でも、それを伝えたところでどうなる? 愛がないことには変わりない。いらない心配をかけたくないんだ。
「ほら、食べて。冷えるぞ」
「はい」
それから二人で食事をしながら他愛もない話をしていた。学校のことや、友達のこと。お互いの好きな食べや、動物のことなど、教え合った。
大知とこんなふうに話すのは恐らく初めてで、離婚すると決まってから打ち解け合うなんてなんだか皮肉なものだ。
でもいがみ合って別れるわけではないのだから、幸せなことかもしれない。世の中には憎しみあって、別れる夫婦もいると聞いている。
それに大知が言うように、一度結ばれた縁に別れはないというのなら、きっと大知とは、これからも見えない糸で繋がっていられるはず。そう思うと、少し寂しさが和らいだ。

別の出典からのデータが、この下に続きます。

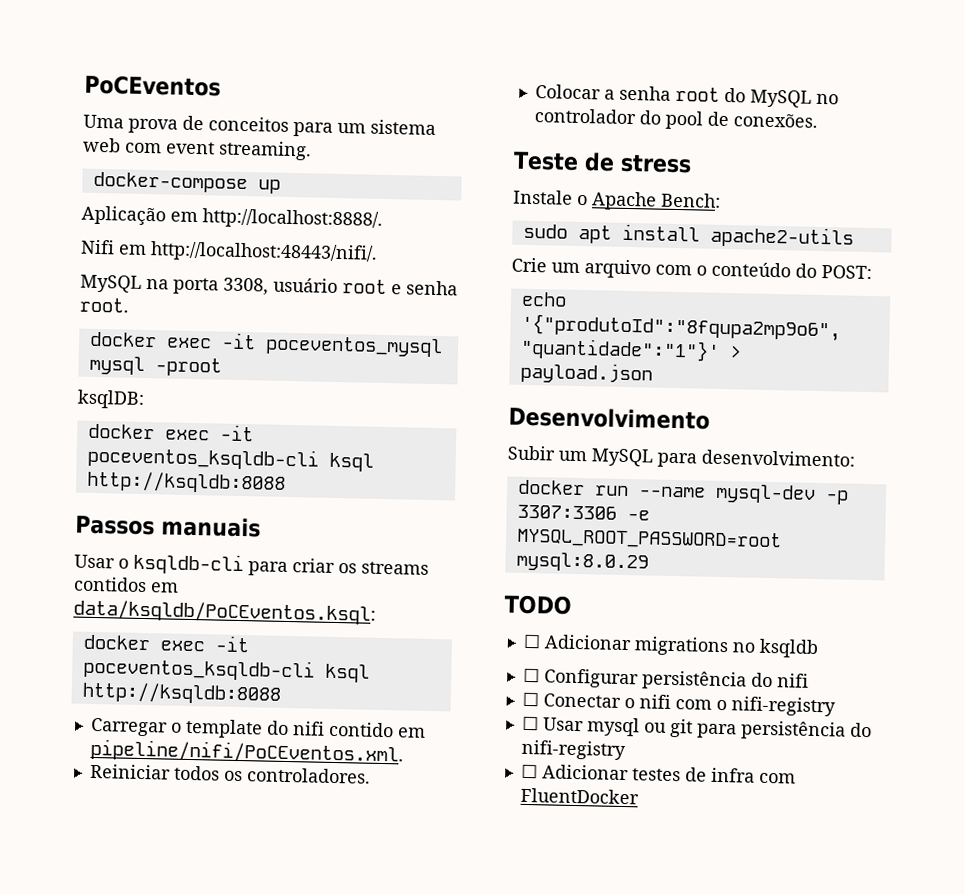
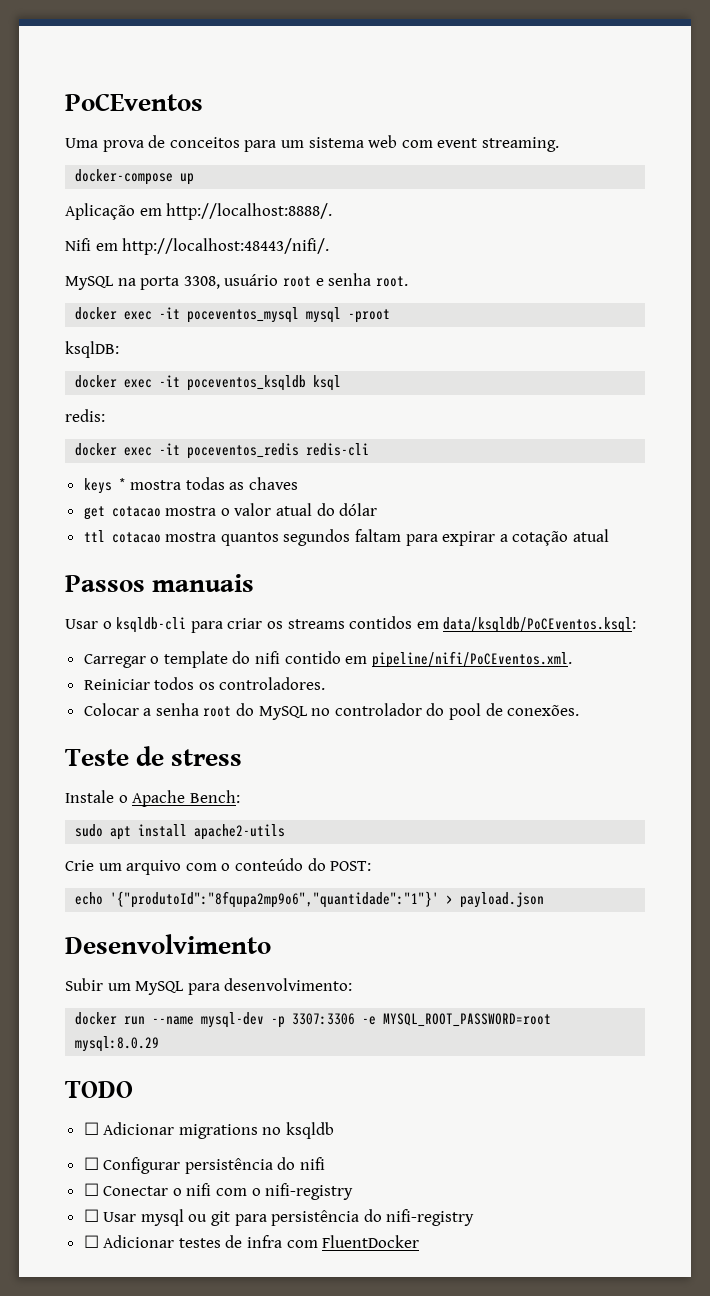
[86,445,374,472] [86,470,286,494] poceventos_ksqldb-cli ksql http://ksqldb:8088 -> [187,375,342,391] [65,409,105,422] [75,443,370,459] [83,477,299,494] [83,503,378,520] [83,529,610,546] poceventos_ksqldb ksql // redis: // docker exec -it poceventos_redis redis-cli // keys * mostra todas as chaves // get cotacao mostra o valor atual do dólar // ttl cotacao mostra quantos segundos faltam para expirar a cotação atual
[82,634,250,653] [82,656,370,683] [81,681,281,705] // docker exec -it poceventos_ksqldb-cli ksql http://ksqldb:8088 -> (637, 625) none

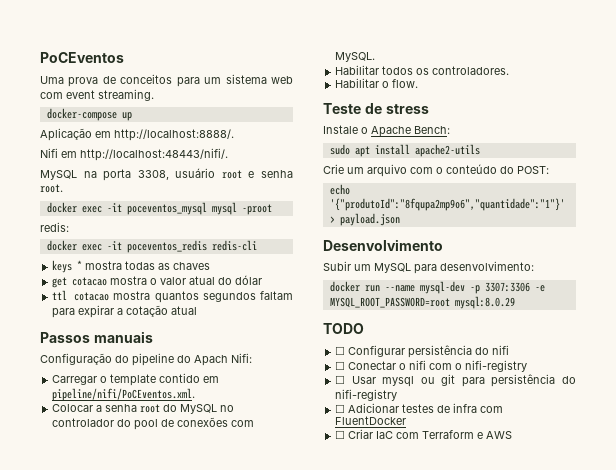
[65,341,119,358] [75,375,342,391] // ksqlDB: // docker exec -it poceventos_ksqldb ksql -> (272, 209) none
[65,616,637,633] Usar o ksqldb-cli para criar os streams contidos em data/ksqldb/PoCEventos.ksql: -> [40,353,252,366] Configuração do pipeline do Apach Nifi:
[232,651,281,664] do nifi -> (157, 380) none
[83,677,326,690] // Reiniciar todos os controladores. -> (196, 394) none
[507,705,580,716] conexões. -> [177,417,255,427] [335,52,376,62] [335,65,510,75] [335,78,419,88] conexões com MySQL. // Habilitar todos os controladores. // Habilitar o flow.
[83,1122,335,1139] // ☐ Adicionar migrations no ksqldb -> (364, 328) none
(420, 1241) none -> [335,429,513,439] // ☐ Criar IaC com Terraform e AWS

「明日も早いんじゃないですか? そろそろ片付けますね」
言いながらグラスやお皿を下げ、シンクに溜まった食器類を洗い始めた。
時計は、午後十一時をまわっている。どうやら何時間もこうやって話をしていたらしい。時間が溶けるみたいに早く進んだ。
「貸して、俺が洗うよ」
「ひゃっ」
ぼんやりしていると、背後から声をかけられ、体がびくっと竦んだ。
「す、すみません。変な声出して」
「いや、俺のほうこそ急に近づいて悪かった」
杏の反応が予想外だったのか、大知は身の置き所がないかのように、焦っている。